Halloween Costumes Improved by Physics

How Physicists Can Make Spooky Holiday Witches and Ghosts Realistic

© Paul A. Heckert

Oct 18, 2009
A Halloween Witch, Ruth Edna Kelley The Book of Hallowe'en, 1919
Physics might someday make Halloween costumes more realistic with nearly invisible ghosts, flying broomsticks for witch or Harry Potter costumes, and flying superheroes.

For the spooky Halloween holiday both kids planning to trick or treat and adults planning to attend Halloween parties like to dress up in Halloween costumes. Ghosts, witches, Harry Potter, and superheroes are all popular themes for Halloween costumes. Physics might someday make these costumes more realistic.

Witches, Harry Potter, and Flying Broomsticks

Witches and Harry Potter are popular Halloween costumes. Both of these characters like to fly on broomsticks, so a real flying broomstick would certainly make these costumes more realistic. Broomsticks however are not particularly aerodynamic, so flying broomsticks are a little hard to find. How might physics help design flying broomsticks?

In The Science of Harry Potter (Penguin, 2002) Roger Highfield discusses some ways that flying broomsticks could become a reality. They include:

  • Winged broomsticks
  • Rocket assisted broomsticks
  • Antigravity
  • Magnetic levitation.

A skilled engineer might be able to add wings and a propulsion system to a broomstick to make it fly. However it would more resemble Harry Potter or a witch straddling an airplane than a real flying broomstick. Therefore this approach would not be suitable for realistic Halloween costumes.

A rocket assisted flying broomstick would be difficult to control. It would have to be designed so that the end of the broom acted as a type of rudder system that steered the broomstick. Designing a rocket propulsion system that would fit in a standard size broomstick would also be difficult. Such a costume would be fun even if not particularly safe.

Electromagnetic forces are either attractive or repulsive. Gravity is only an attractive force. Until physicists find ways to make gravity a repulsive force, antigravity will remain speculative science fiction. If however anyone ever figures out a way to make antigravity work, the possibilities will extend way beyond flying broomsticks.

Magnetic forces can be either attractive or repulsive, so properly arranged magnets with opposite poles can suspend objects in midair. Engineers are working on using this magnetic levitation with superconducting magnets for high speed trains.

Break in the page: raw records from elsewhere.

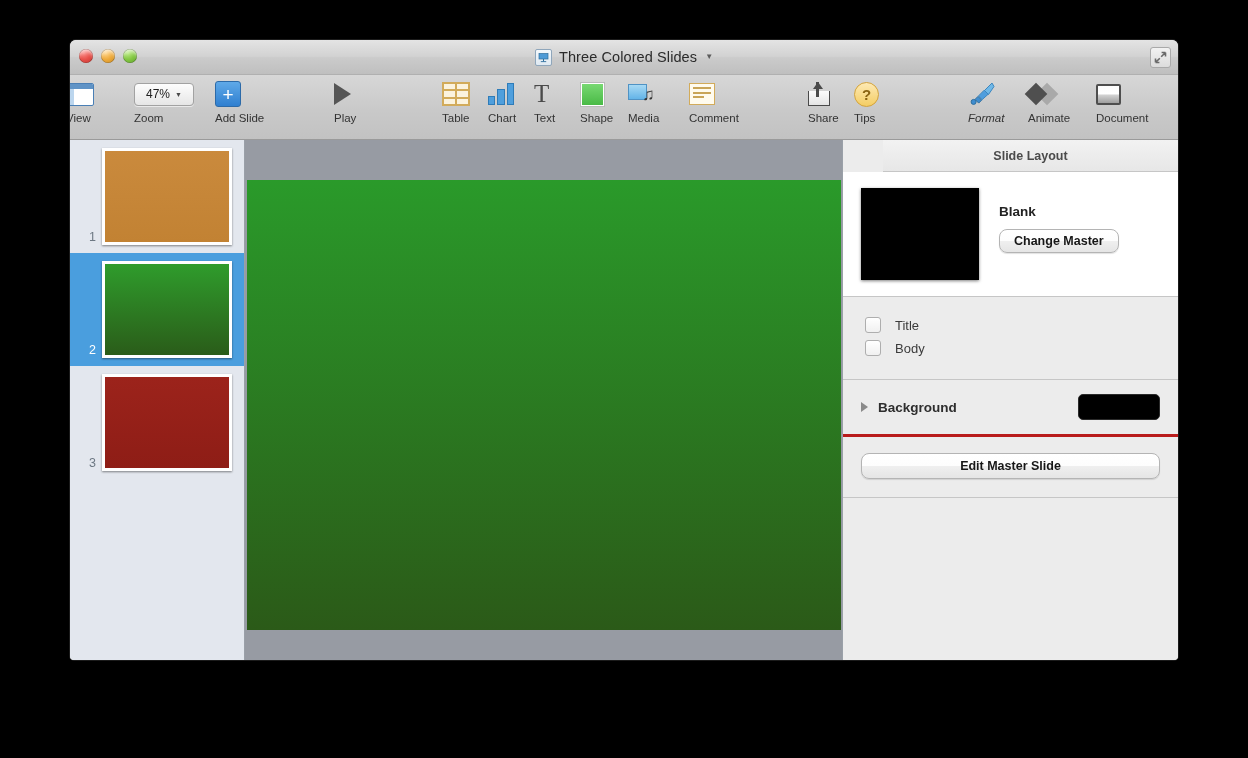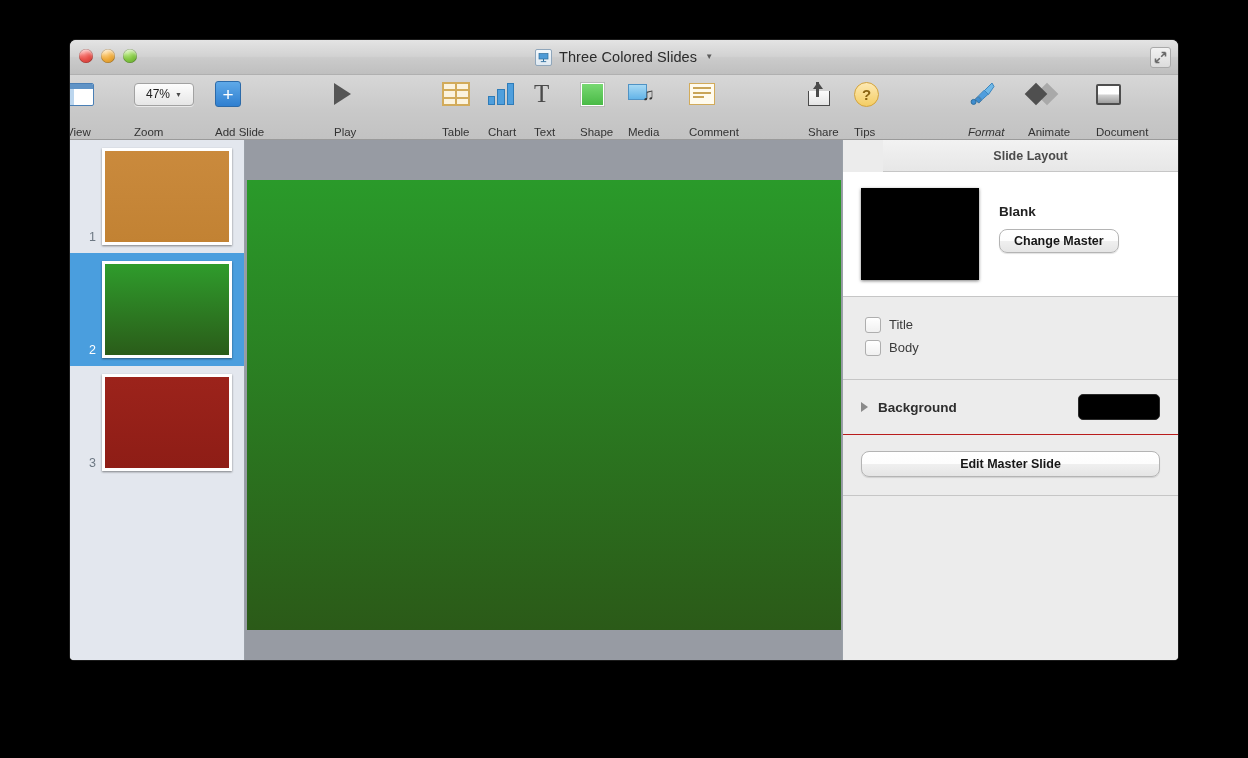"View" .tb-label { margin-top: 17px -> 3px }
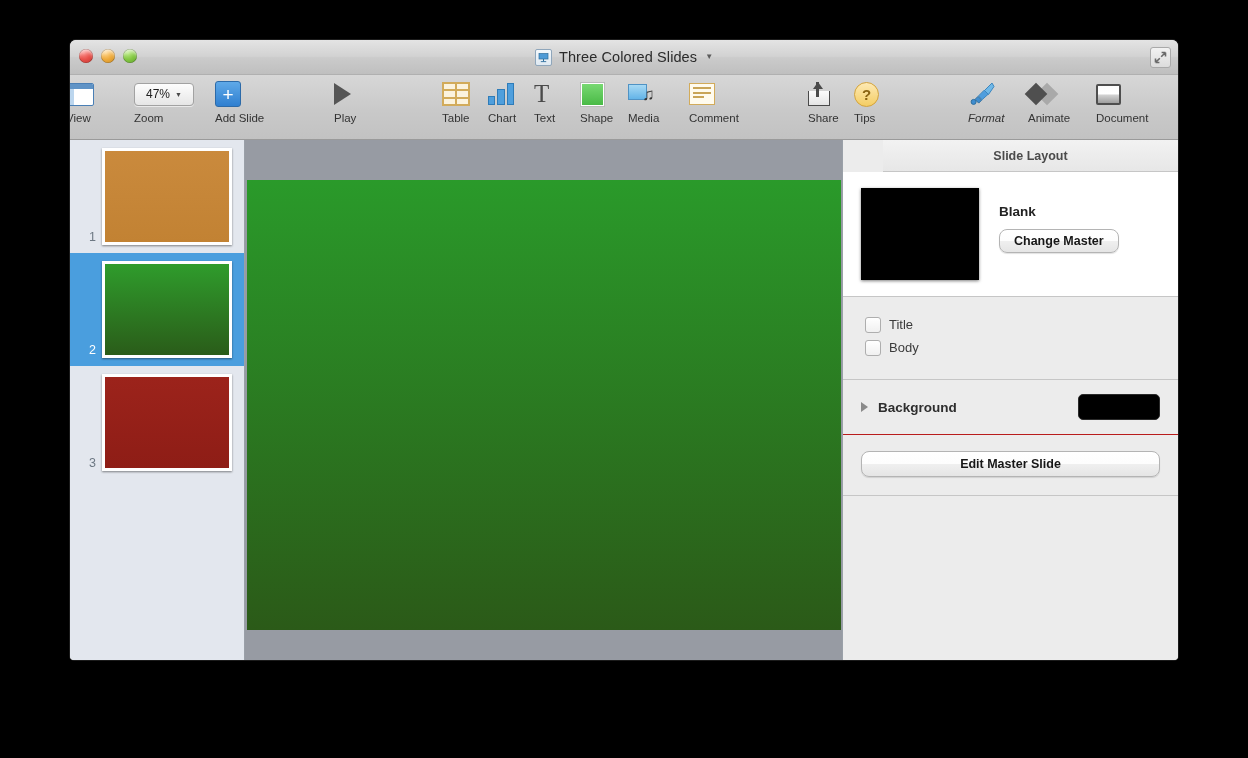"Title" .chk-row { align-items: flex-start -> center; gap: 8px -> 14px }
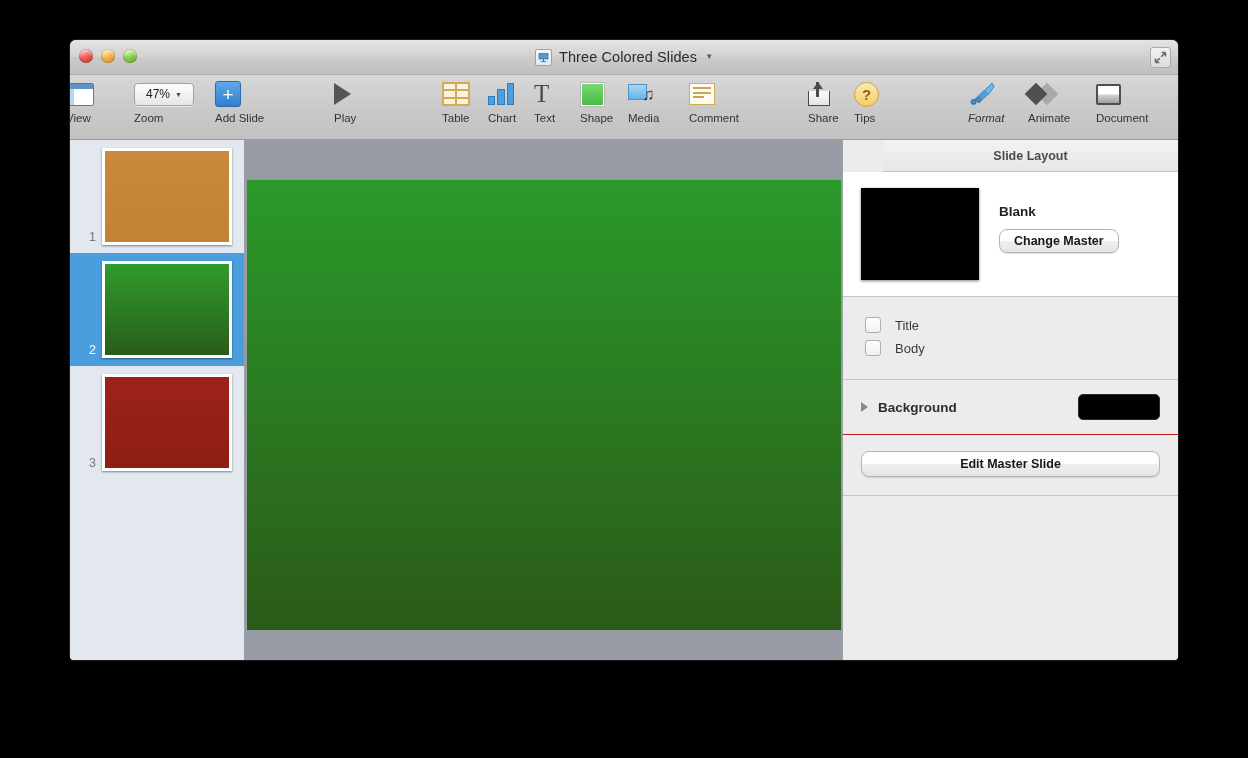"Background" #background-section { border-bottom: 1px solid #b91c1c -> 3px solid #b91c1c }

When engineers get the trains working well, they can turn their attention to the more important problem of realistic Halloween costumes. Broomsticks incorporating levitating magnets could be used to add realism to Halloween costumes for witches or Harry Potter on flying broomsticks. Levitating magnets could be sewed into the Halloween costumes for flying superheroes, such as superman. The superhero costumes could then include flying without the need for broomsticks.

Halloween Ghost Costumes

Ghosts are another popular theme for Halloween costumes. Popular depictions of ghosts are white shimmering barely visible creatures (Casper et al. 1963, ABC TV). Simple ghost costumes are made from a white bed sheet with eyeholes.

An imperfect invisibility device would provide the perfect shimmering effect for much more realistic ghost costumes. Optical physicists are working on the problem of invisibility. In a 2009 article in volume 102 of the journal Physical Review Letters Smolyaninov et al. describe work on optical invisibility cloaking. Using special materials, called metamaterials, they find that optical cloaking (invisibility) is possible for objects up to about 0.05 millimeters in size.

Without very extreme weight loss diets, that scale is still too small for Halloween costumes, but perhaps someday the technology will improve enough to cloak a person. Not quite perfect invisibility would be useful for shimmering Halloween ghost costumes. As demonstrated by Harry Potter, a perfect invisibility cloak would have many other applications.

Those who think that physics is a useless difficult subject should consider the important applications of physics to designing more realistic Halloween costumes.


The copyright of the article Halloween Costumes Improved by Physics in Physics is owned by Paul A. Heckert. Permission to republish Halloween Costumes Improved by Physics in print or online must be granted by the author in writing.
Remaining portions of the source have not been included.